Work required - A verbatim copy of the records is required, with all pictures left out.

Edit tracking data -
┄┄┄┄┄┄┄┄┄┄┄┄┄┄┄┄┄┄┄┄

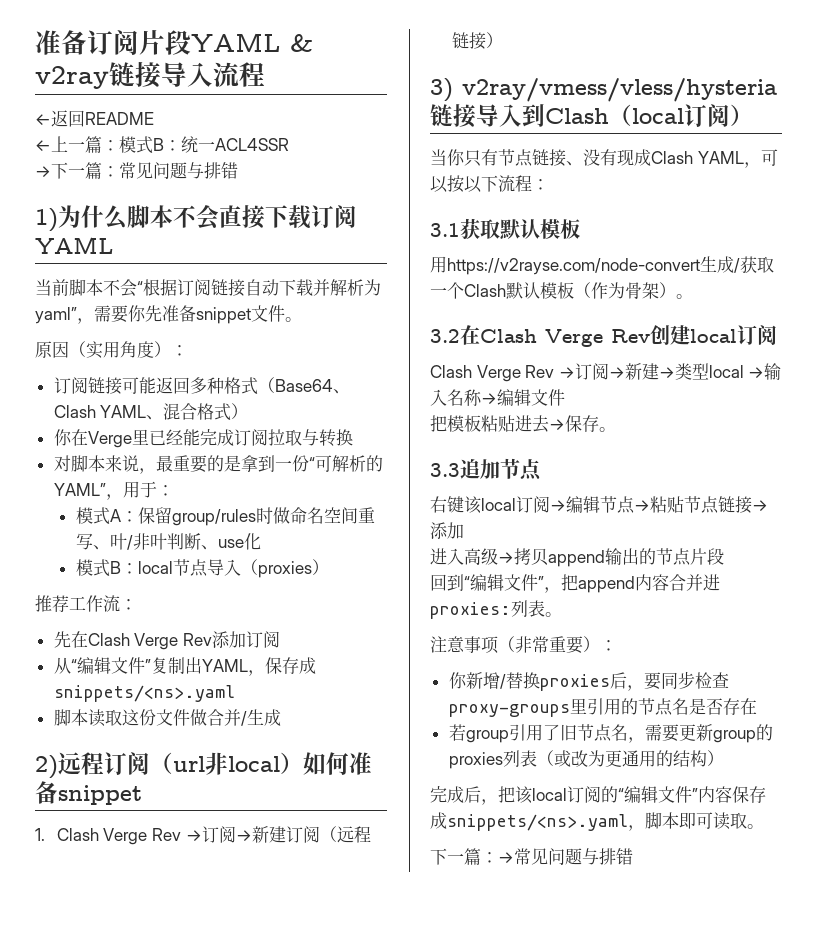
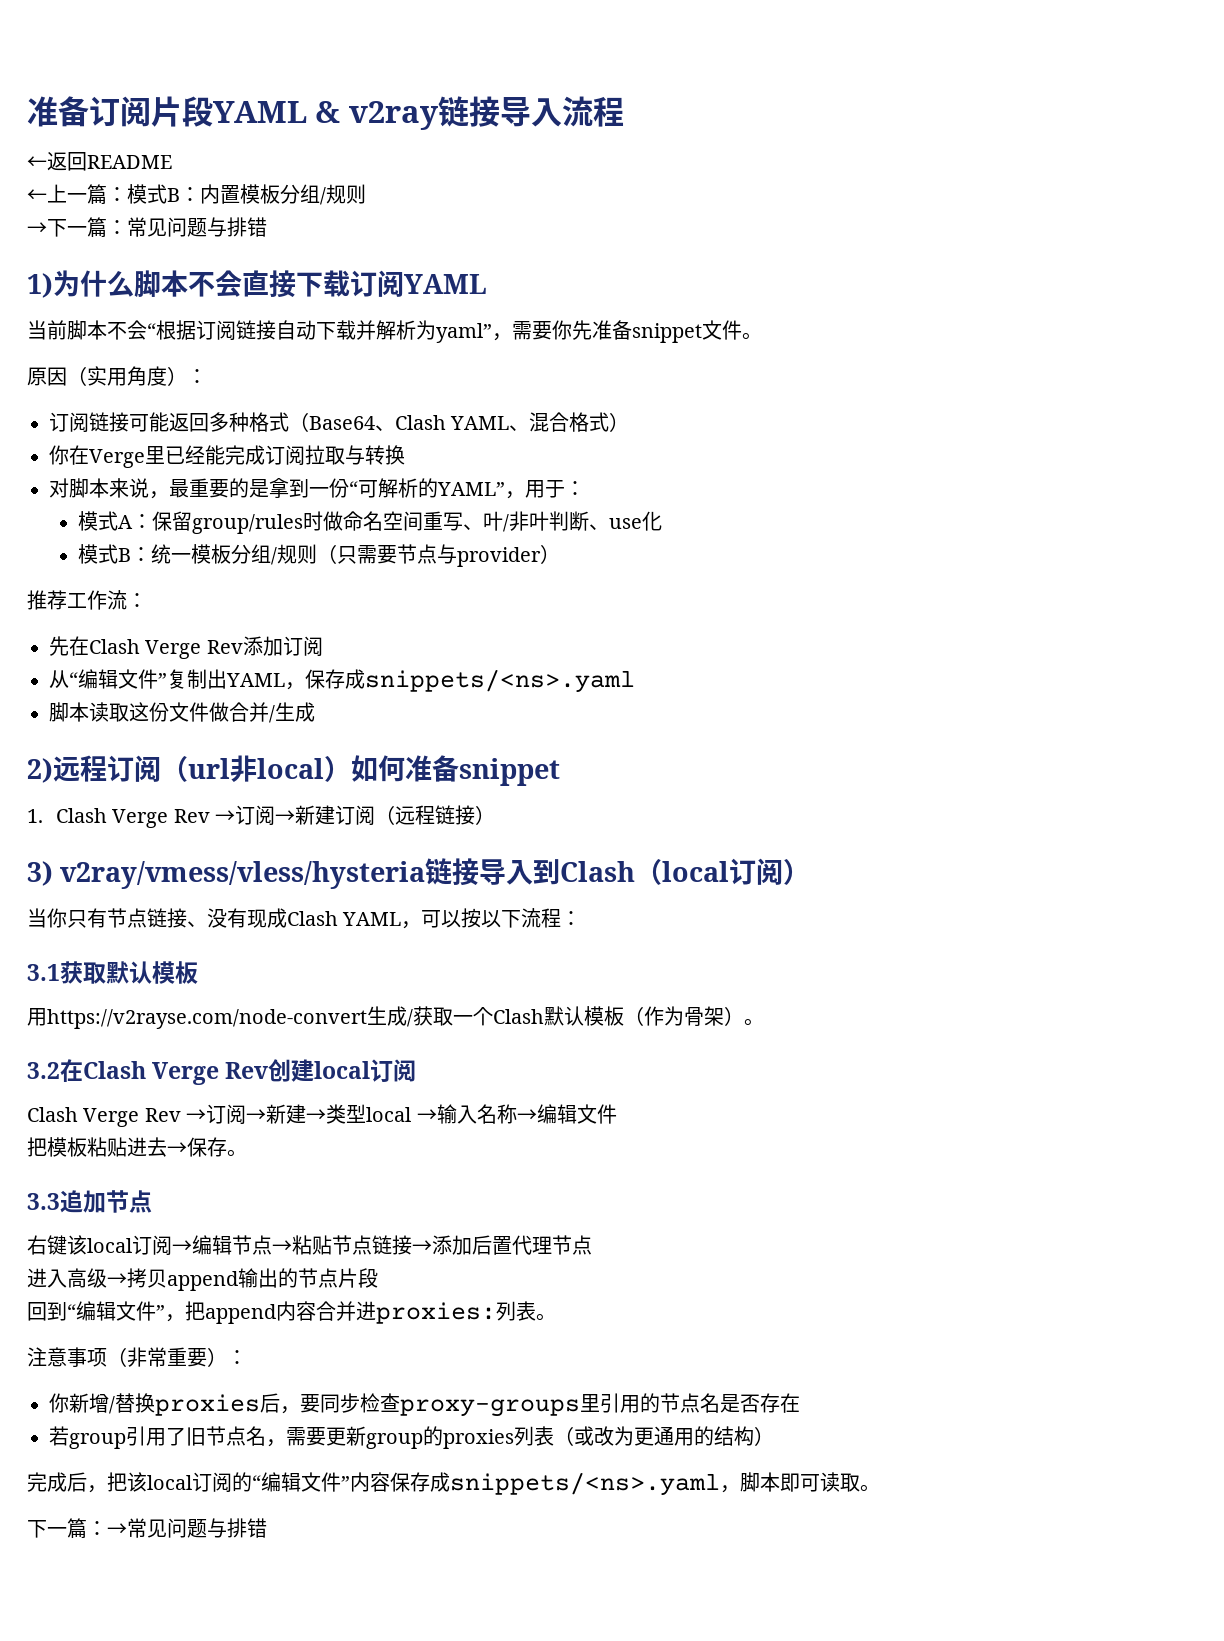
- ←上一篇：模式B：统一ACL4SSR
+ ←上一篇：模式B：内置模板分组/规则
- 模式B：local节点导入（proxies）
+ 模式B：统一模板分组/规则（只需要节点与provider）
- 右键该local订阅→编辑节点→粘贴节点链接→添加
+ 右键该local订阅→编辑节点→粘贴节点链接→添加后置代理节点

┄┄┄┄┄┄┄┄┄┄┄┄┄┄┄┄┄┄┄┄

Answer -
- ←上一篇：模式B：统一ACL4SSR
+ ←上一篇：模式B：内置模板分组/规则
- 模式B：local节点导入（proxies）
+ 模式B：统一模板分组/规则（只需要节点与provider）
- 右键该local订阅→编辑节点→粘贴节点链接→添加
+ 右键该local订阅→编辑节点→粘贴节点链接→添加后置代理节点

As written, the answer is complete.